By Edwards, J., Hoffman, P.J. and Gwin, J. concur.
Topic: Waiver of Defenses in assignment of accounts receivables
1 "Factoring" is defined as the "[s]ale of accounts receivable of a firm to a factor at a discounted price. The purchase of accounts receivable from a business by a factor who thereby assumes the risk of loss in return for some agreed discount." Black's Law Dictionary 592 (Sixth Edition, 1990).
2 This Chapter of the Revised Code has been repealed, and re-issued consistent with recent changes in the Uniform Commercial Code. The new version of Chapter 1309 became effective July 1, 2001. However, the former versions of these sections apply to this case.
3 The analogous new statute is found at R.C. 1309.404.
4 The analogous new statute is found at R.C. 1309.403.

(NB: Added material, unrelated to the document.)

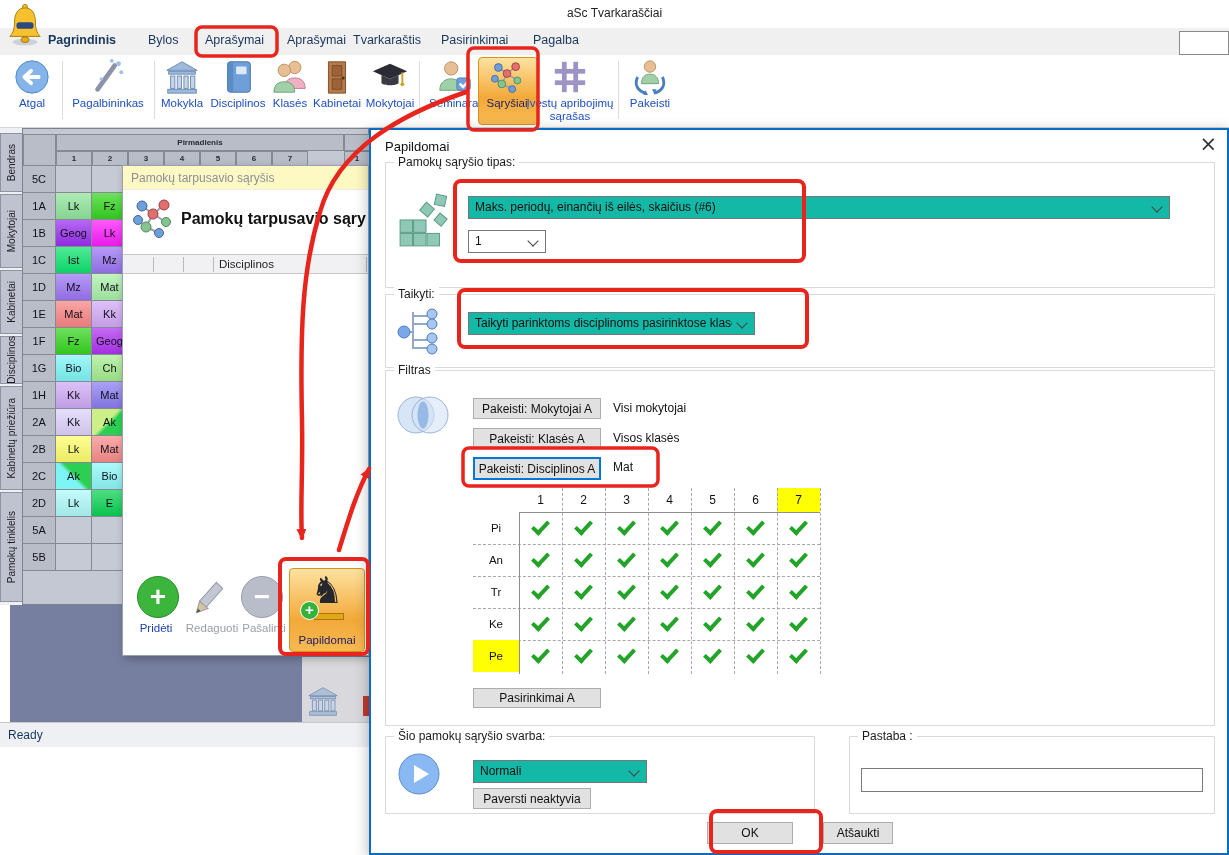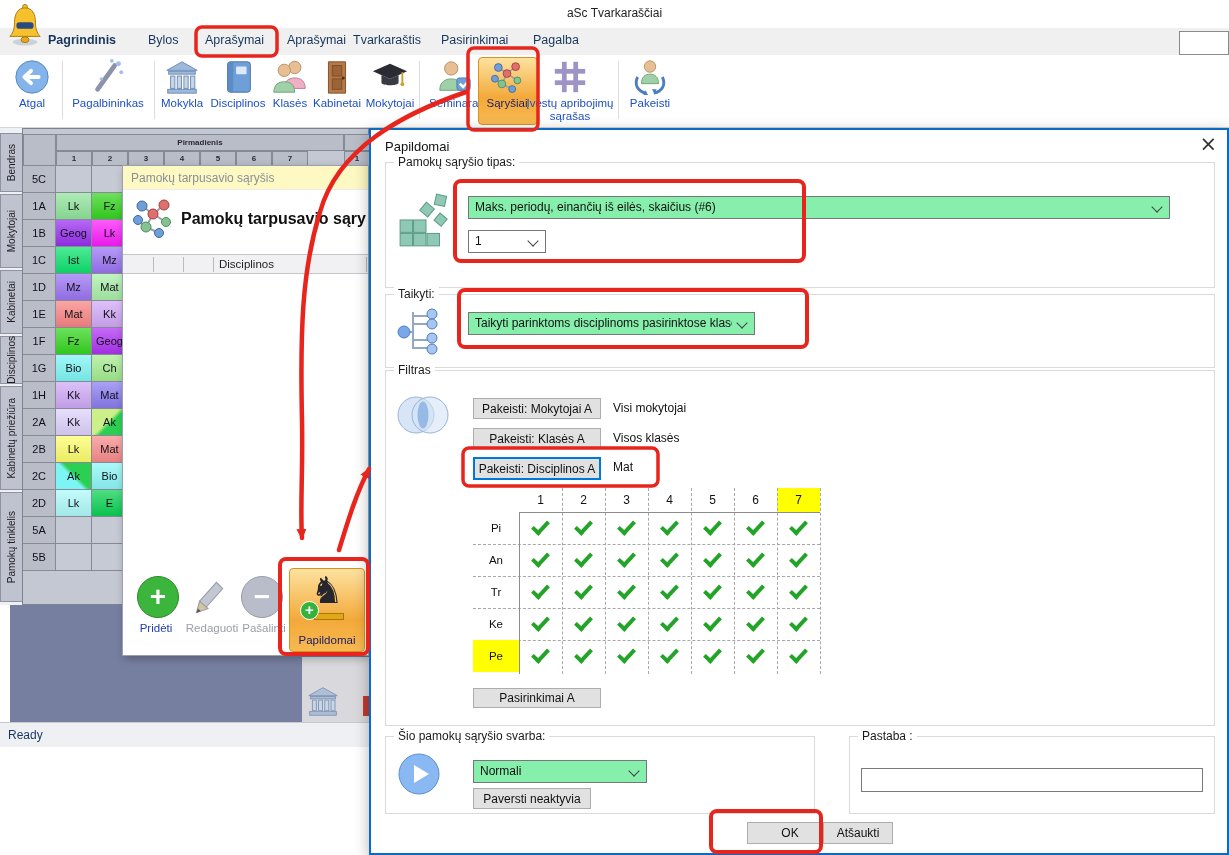"Maks. periodų, einančių iš eilės," .dd { background: #86efac -> #14b8a6 }
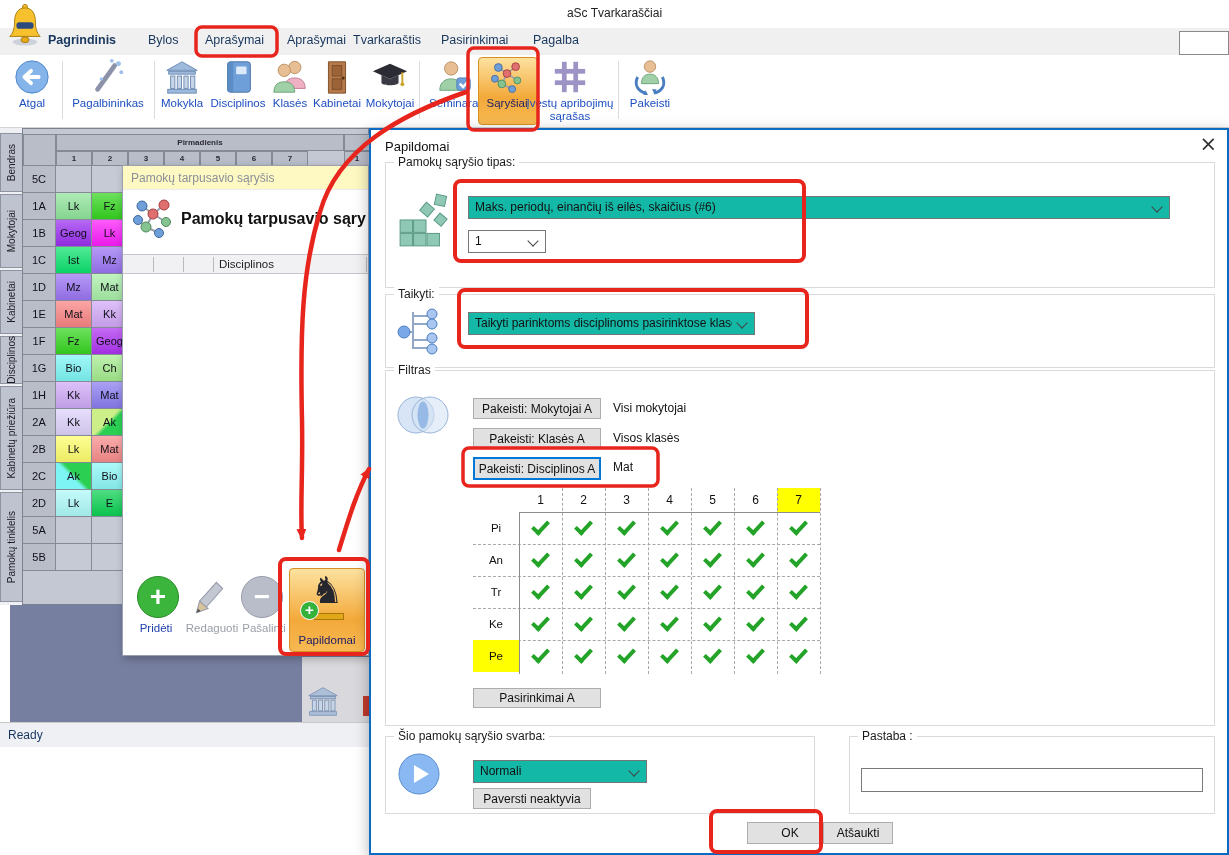"OK" div.winbtn { left: 376px -> 336px }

5 Appellee argues that consideration is not necessary under the express terms of R.C. 1309.17. Since R.C. 1309.17 is not applicable to the alleged contract between appellant, the buyer and appellee, the assignee, appellee's argument fails. Thus, this Court need not address whether consideration is required under R.C. 1309.17 since R.C. 1309.17 is inapplicable to the alleged agreement between appellant and appellee.